On the play below, Tampa Bay’s defense was facing the same formation that Atlanta had used in the red zone earlier in the day, with Dean lined up in man coverage across from Ridley again.
On Atlanta’s prior attempt out of this 3×1 formation (three receivers to the left side of the field, one receiver to the right,) a hitch route to Ridley was broken up by Davis and Dean. Here Ridley bolts across the formation after the snap to try and break free from Dean’s coverage in the sea of defensive players, but Dean races through the traffic and plays straight through Ridley to break up the pass.
Below is another example of Dean eating up Ridley in coverage. Here he uses the boundary as an extra defender, maintaining outside leverage by shading the receiver’s outside shoulder. He’s then able to muscle up on Ridley, impact his route break and knock away his third pass of the day.
Dean allowed just three receptions for 33 yards on nine targets against the Falcons.

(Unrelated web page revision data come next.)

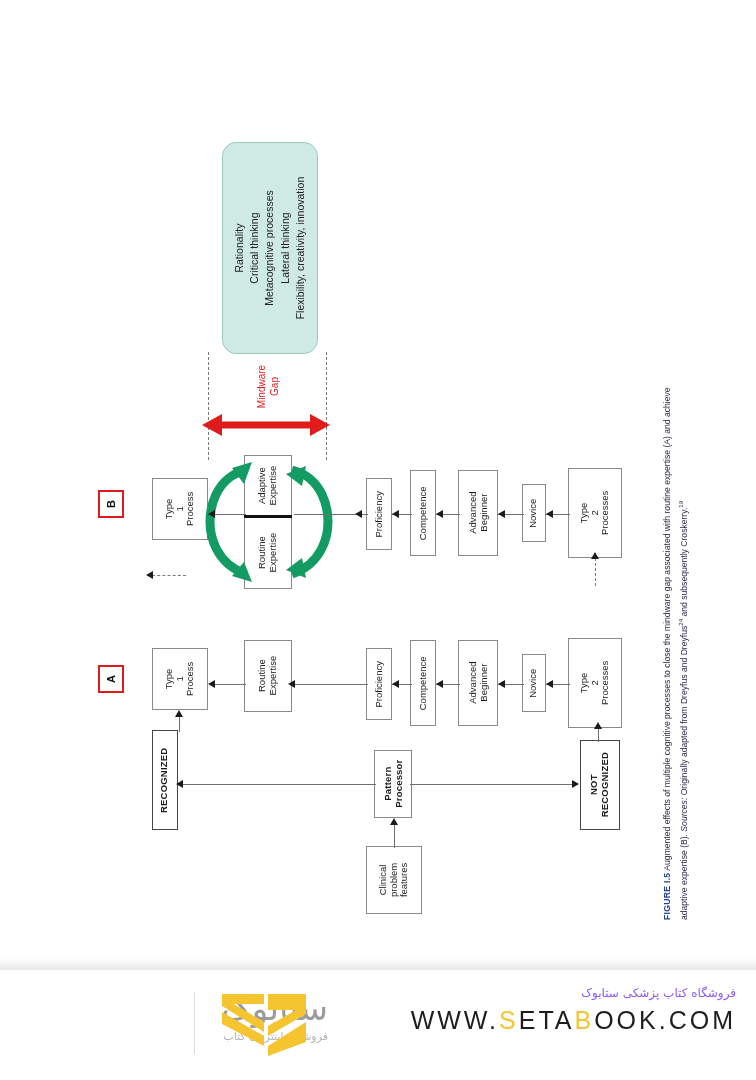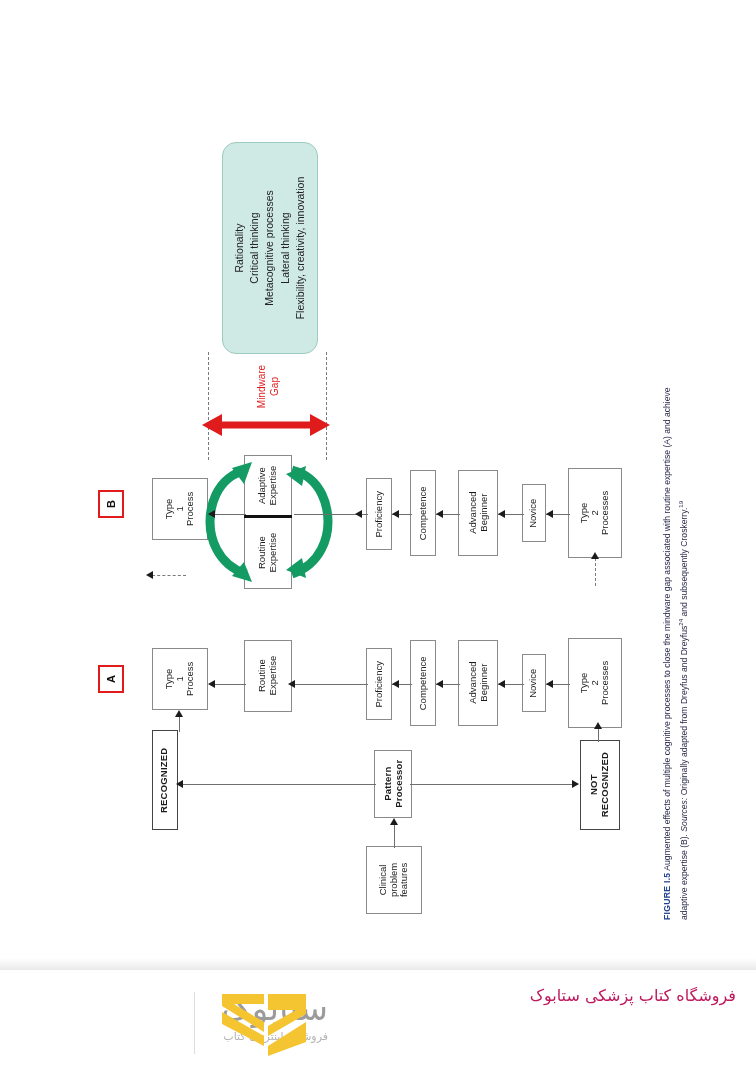--- a/index.html
+++ b/index.html
@@ -141,7 +141,7 @@
     position:absolute;right:20px;top:16px;text-align:right;
   }
   .fa-line{
-    font-size:16px;color:#be185d;direction:rtl;
+    font-size:12px;color:#8b5cf6;direction:rtl;
     font-family:"DejaVu Sans", sans-serif;
   }
   .url-line{

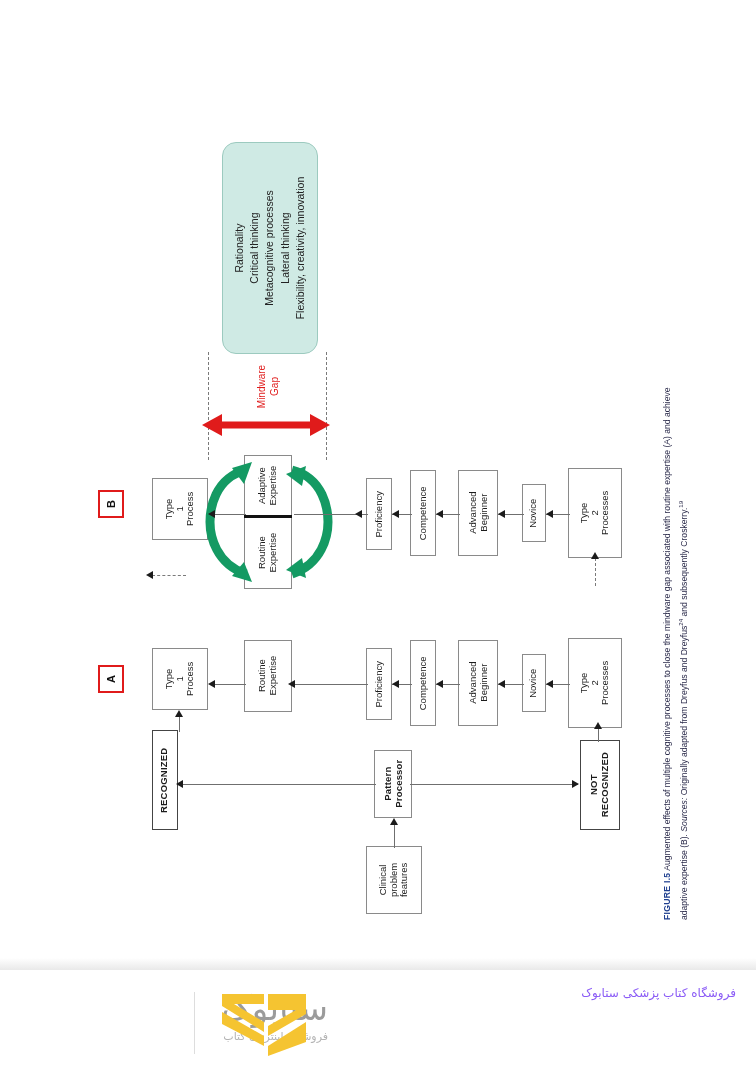--- a/index.html
+++ b/index.html
@@ -397,6 +397,9 @@
       <div class="fa-line">
         <span>فروشگاه کتاب پزشکی ستابوک</span>
       </div>
+      <div class="url-line">
+        <span>WWW.</span><span class="gold">S</span><span>ETA</span><span class="gold">B</span><span>OOK.COM</span>
+      </div>
     </div>
   </div>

On this play against the Lions in Week 15, Tampa Bay was running Cover 2 against the Lions’ empty set. Playing on the field side, Dean is tasked with sinking off the snap, but in position to break on anything in the flats. Dean wins again, reading and breaking on the ball cleanly to force another incompletion.
And on Dean’s second and final interception of the 2019 season, he uses pure speed – with no safety help over the top – to cover another dangerous vertical threat in Kenny Stills. Dean takes away the outside of the field again, reminiscent of the play shown earlier against Ridley, but this time Stills stays vertical. Dean doesn’t lose a single step on the go route and makes a great play on the ball for the takeaway just before halftime.
In just five starts, Dean became the only rookie in the NFL last year to combine for more than 10 pass breakups and interceptions. In just five starts, Dean became a staple in the Bucs’ defense, a defense that allowed 290.9 passing yards per game and 31.3 points per game over the first 10 games of the season before dropping those numbers to 235.5 passing yards and 22.6 points allowed per game over the final six games of the season.
In an admittedly small sample size of just five starts and half a season’s worth of games, Dean transitioned into one of the toughest defensive backs to beat in the NFL. If he can avoid a sophomore slump in 2020 and pick up where he left off last season, let alone improve, Dean could be a significant cornerstone for the Bucs’ highly-anticipated defensive lineup.